Crohn’s disease belongs to a group of conditions known as inflammatory bowel diseases (IBD) and is named after Dr. Burrill B. Crohn, who first described the disease in 1932. Patients with this condition are believed to be genetically susceptible to contracting the disorder. Crohn’s disease is a chronic inflammatory condition that may affect any part of the gastrointestinal (GI) tract, from the mouth to the anus, but most commonly affects the end of the small intestine (the ileum) and the beginning of the large intestine (colon).
Symptoms related to inflammation of the GI tract include:
• Persistent diarrhea
• Rectal bleeding
• Urgent need to move bowels
• Abdominal cramps and pain
• Sensation of incomplete evacuation
• Constipation (can lead to bowel obstruction)
General symptoms may also include:
• Loss of appetite
• Weight loss
• Night sweats
• Loss of normal menstrual cycle
Furthermore, people with Crohn’s disease typically experience periods when the disease flares up and causes symptoms, followed by periods of remission with no symptoms. Although there is no cure for Crohn’s disease, there are strategies for treating the condition, which include taking anti-inflammation medication, such as prednisone; eating a nutrient-dense, balanced diet; and surgery involving bowel resection.
Exercise recommendations for individuals suffering from Crohn’s disease take into account the various symptoms and medication side effects. While there are no published exercise guidelines for Crohn’s disease, the scientific literature is replete with statements that patients with this condition should exercise but should first inform their clinician. Therefore, the first place to seek out specific recommendations is the client’s physician.
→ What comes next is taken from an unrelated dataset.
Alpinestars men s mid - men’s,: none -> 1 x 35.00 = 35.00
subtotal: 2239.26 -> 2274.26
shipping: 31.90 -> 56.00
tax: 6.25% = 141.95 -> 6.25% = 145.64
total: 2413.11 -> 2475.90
He or she will be able provide exercise limitations and guidelines unique to the individual exerciser. Also, be aware that while consistent, regular physical activity is important for those with Crohn’s disease, it should be avoided during a flare up. Most individuals experiencing a painful flare up involving symptoms such as abdominal cramping, diarrhea, and fever will avoid exercising instinctively. Once symptoms subside, exercise should be encouraged with an approach that progressively increases intensity and duration to ease the person back into the swing of it.
Bone health is a big issue for people with Crohn’s disease because the inflammation process and the steroid medications used to treat it can combine to promote bone loss. Osteoporosis and a form of low-back arthritis called ankylosing spondylitis are common in Crohn’s disease patients. Exercise and drug therapy are common treatments for both of these bone disorders. As always, the client’s physician should provide specific exercise limitations and guidelines for patients with these medical conditions. However, the following general recommendations should be considered:
• For ankylosing spondylitis, core strengthening and trunk mobility movements are recommended. The National Ankylosing Spondylitis Society’s website is an excellent resource for these exercises.
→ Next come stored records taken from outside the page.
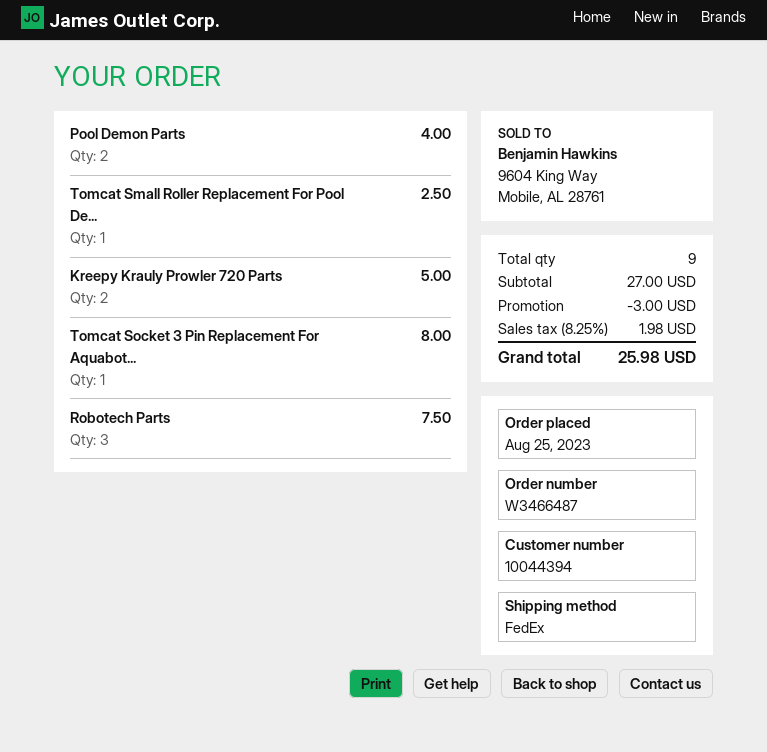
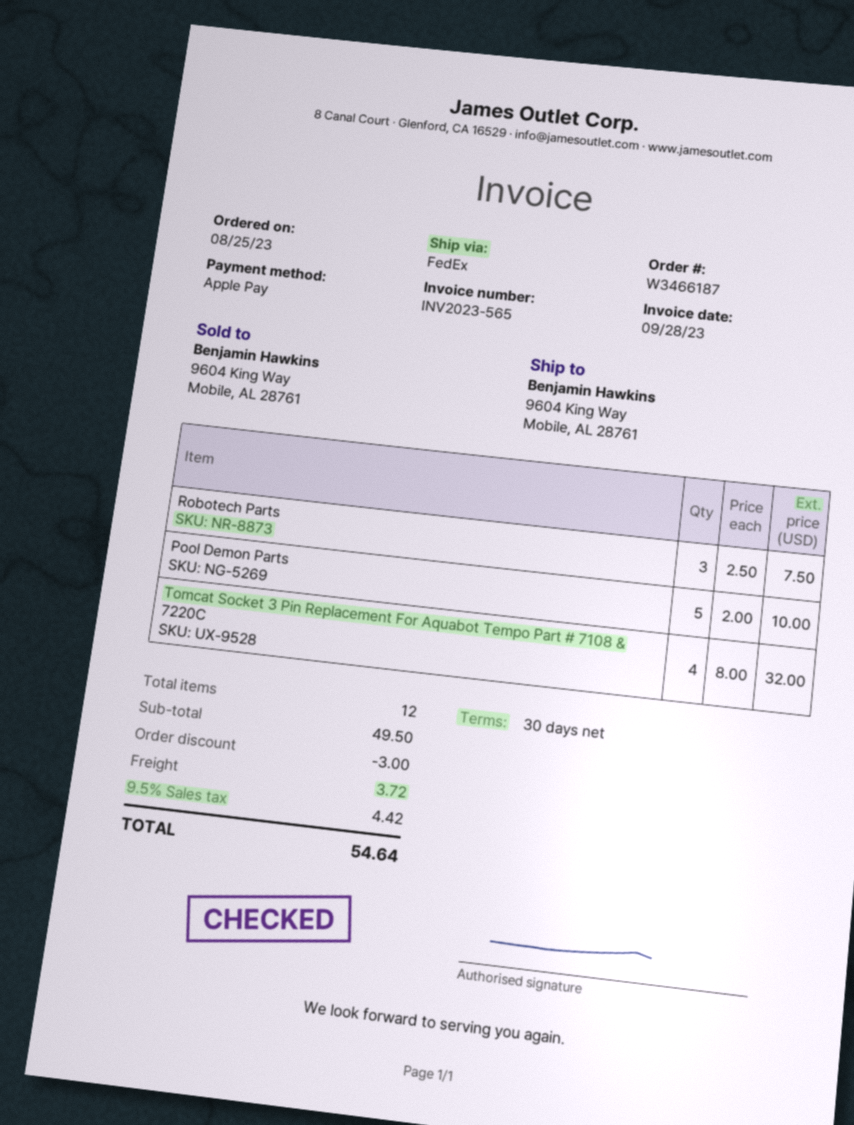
order number: W3466487 -> W3466187
Pool Demon Parts: 2 for 4.00 -> 5 for 10.00
Tomcat Small Roller Replacement For Pool De...: 1 for 2.50 -> none
Kreepy Krauly Prowler 720 Parts: 2 for 5.00 -> none
Tomcat Socket 3 Pin Replacement For Aquabot...: 1 for 8.00 -> 4 for 32.00
total quantity: 9 -> 12
subtotal: 27.00 -> 49.50
shipping: none -> 3.72
tax: 8.25% = 1.98 -> 9.5% = 4.42
total: 25.98 -> 54.64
• For osteoporosis, weightbearing activities, such as walking and stair climbing, along with resistance training are excellent choices. Visit this Fit Fact for more suggestions on exercises for the prevention of osteoporosis
If no other coexisting medical conditions are present with Crohn’s disease, the individual can participate in exercise as recommended for the general population with an emphasis on appropriate progression and careful self-evaluation of symptomatic flare ups.